Prices now are just about where they were after that 2-cent drop.

Trends are important! Again, going down is better than going up (with the important exception that lower gas prices encourages consumption and increased consumption increases greenhouse gas emissions which exacerbates the long-term warming trend the planet is experiencing at a moment when we really need to be pushing those emissions back down but that is a longer conversation for another day). But “lower than a year ago” is a different message than “lower than a year ago, a point at which gas prices were near a 7-year high.”
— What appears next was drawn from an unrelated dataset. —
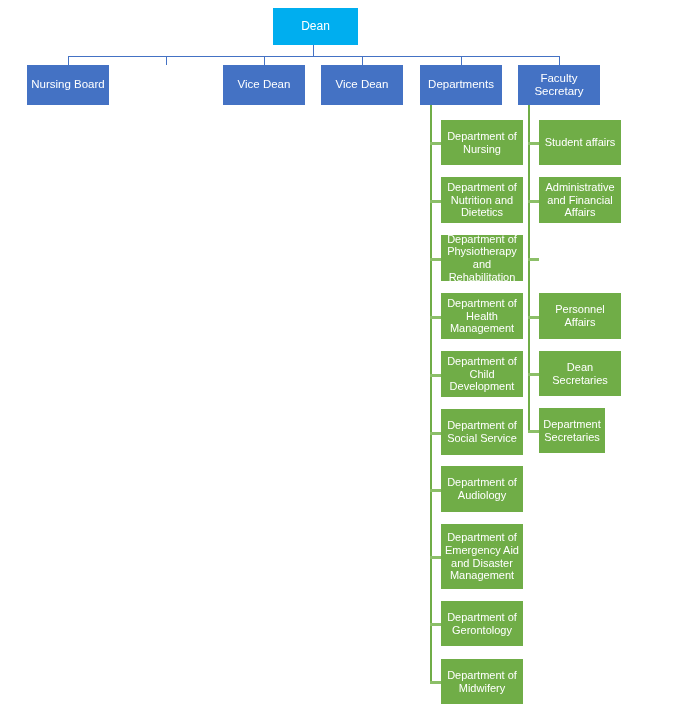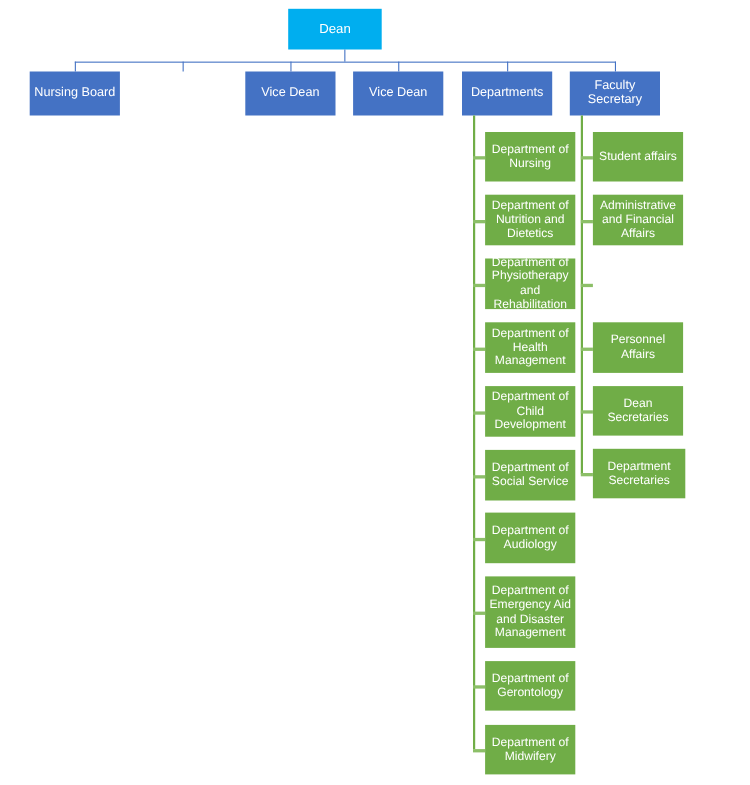"Dean" div.node { left: 262px -> 273px }
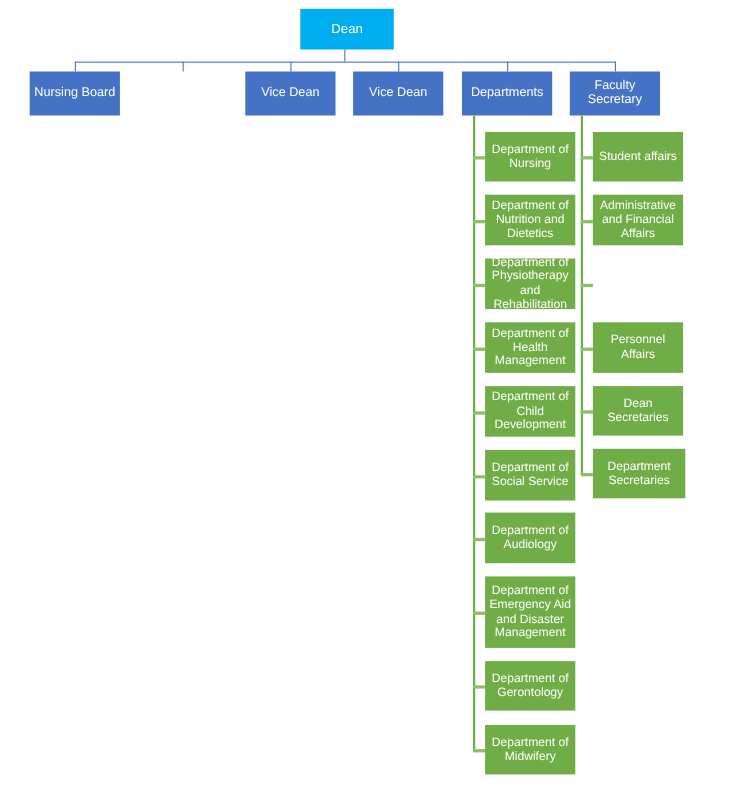"Department" div.node { width: 84px -> 66px }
Using data from the Energy Information Administration, we can look at the annual distribution of gas prices over the past 32 years. You can see that the 2022 prices have generally ranged a lot higher than they are now and that prices now are about where they were at the 2021 peak. You can also see, interestingly, that prices are within the same range they often were the last time President Biden had a White House job — as Barack Obama’s VP.
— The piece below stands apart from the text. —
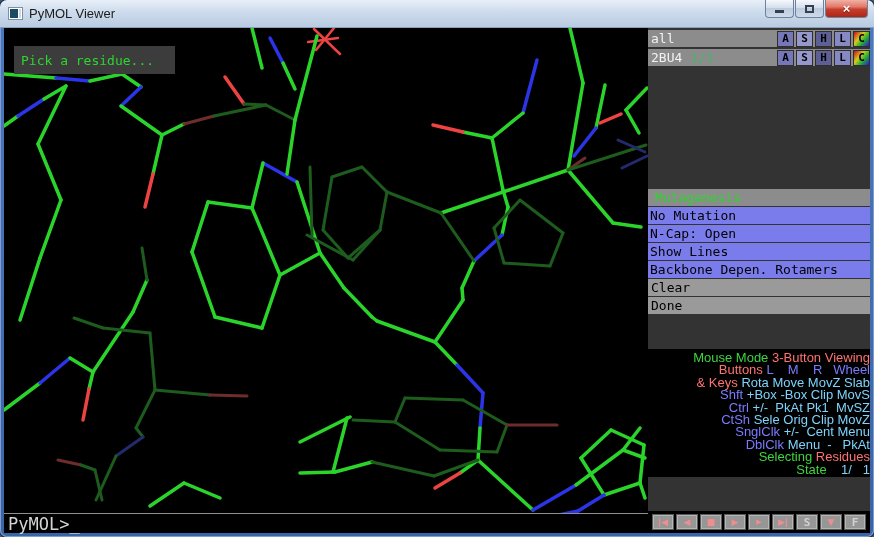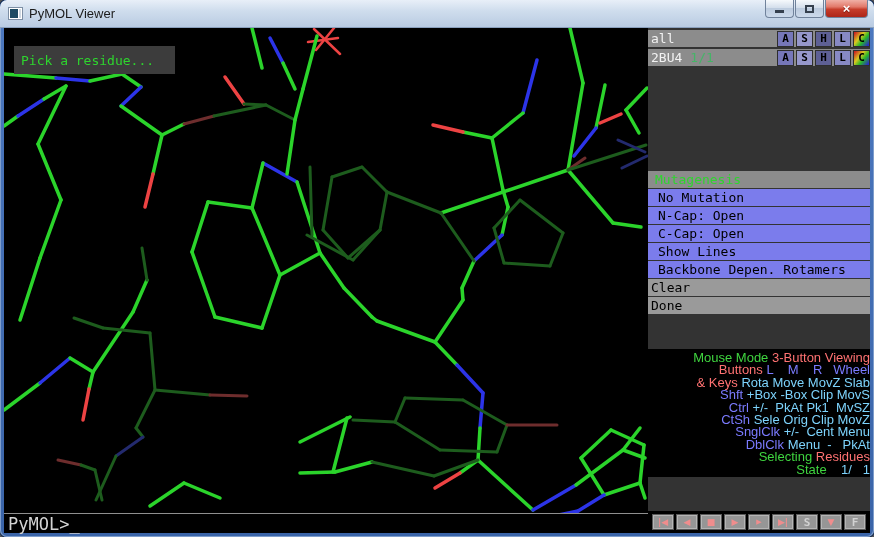"No Mutation" .menu-item { padding-left: 10px -> 2px }
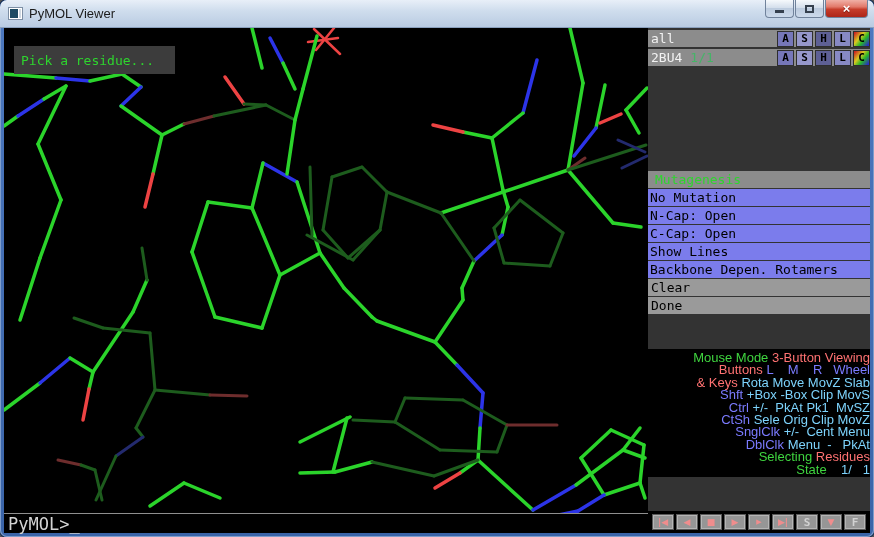"C-Cap: Open" div.menu-item { html: <div>C-Cap: Open</div> -> none }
Now let’s talk about the Trump figures there.

A common snippet of political rhetoric over the course of the year has been to compare gas prices under Biden unfavorably with prices under Donald Trump. The cause for this is obvious: the midterm election cycle prompted a desire to contrast one party with the other (despite the limited effect that presidents can and do have on gas prices). Even recently, well after the midterms, Trump was sharing memes like these on his Truth Social account.

Out of an abundance of generosity we will not dwell on how the middle one compares current conditions to “a year ago.’ Instead, notice the theme about the gas prices: under Trump, gas was “affordable,” under Trump, the price was $2.31 compared to Biden’s $3.91.

This comparison isn’t terrible, even if the figures are sort of random. About a quarter of the weeks that Biden has been president, average national prices have been above $3.91. About a quarter of the weeks that Trump was president, prices were below $2.31.

But there’s an important caveat. More than two-thirds of the weeks that gas prices were that low came in 2020, after the emergence of the coronavirus pandemic crushed travel and, with it, the price of gasoline. There was a ripple of anti-Biden rhetoric shortly before the midterms in which Trump was praised for having gas prices below $2 — which, again, did happen (briefly), at the cost of throwing a wrench into the gears of the economy and seeing hundreds of thousands of people die. Resolving that wrench in the economy, of course, also contributed to the surge in gas prices in 2021 and 2022.

A relatively succinct summary goes like this: Gas prices are down substantially from the high earlier this year. They’re about where they were a year ago — after prices had begun to go up. Weekly average prices remain higher than they were at any point in Trump’s presidency, but, for context, the average price in 2018 (the highest of his presidency) was about 80 percent of the current price. Gas below $2 a gallon would be nice, but it’s not worth closing down most economic activity to achieve it.

A more succinct summary: Gas prices are a land of contrasts. It would be nice if more people admitted that.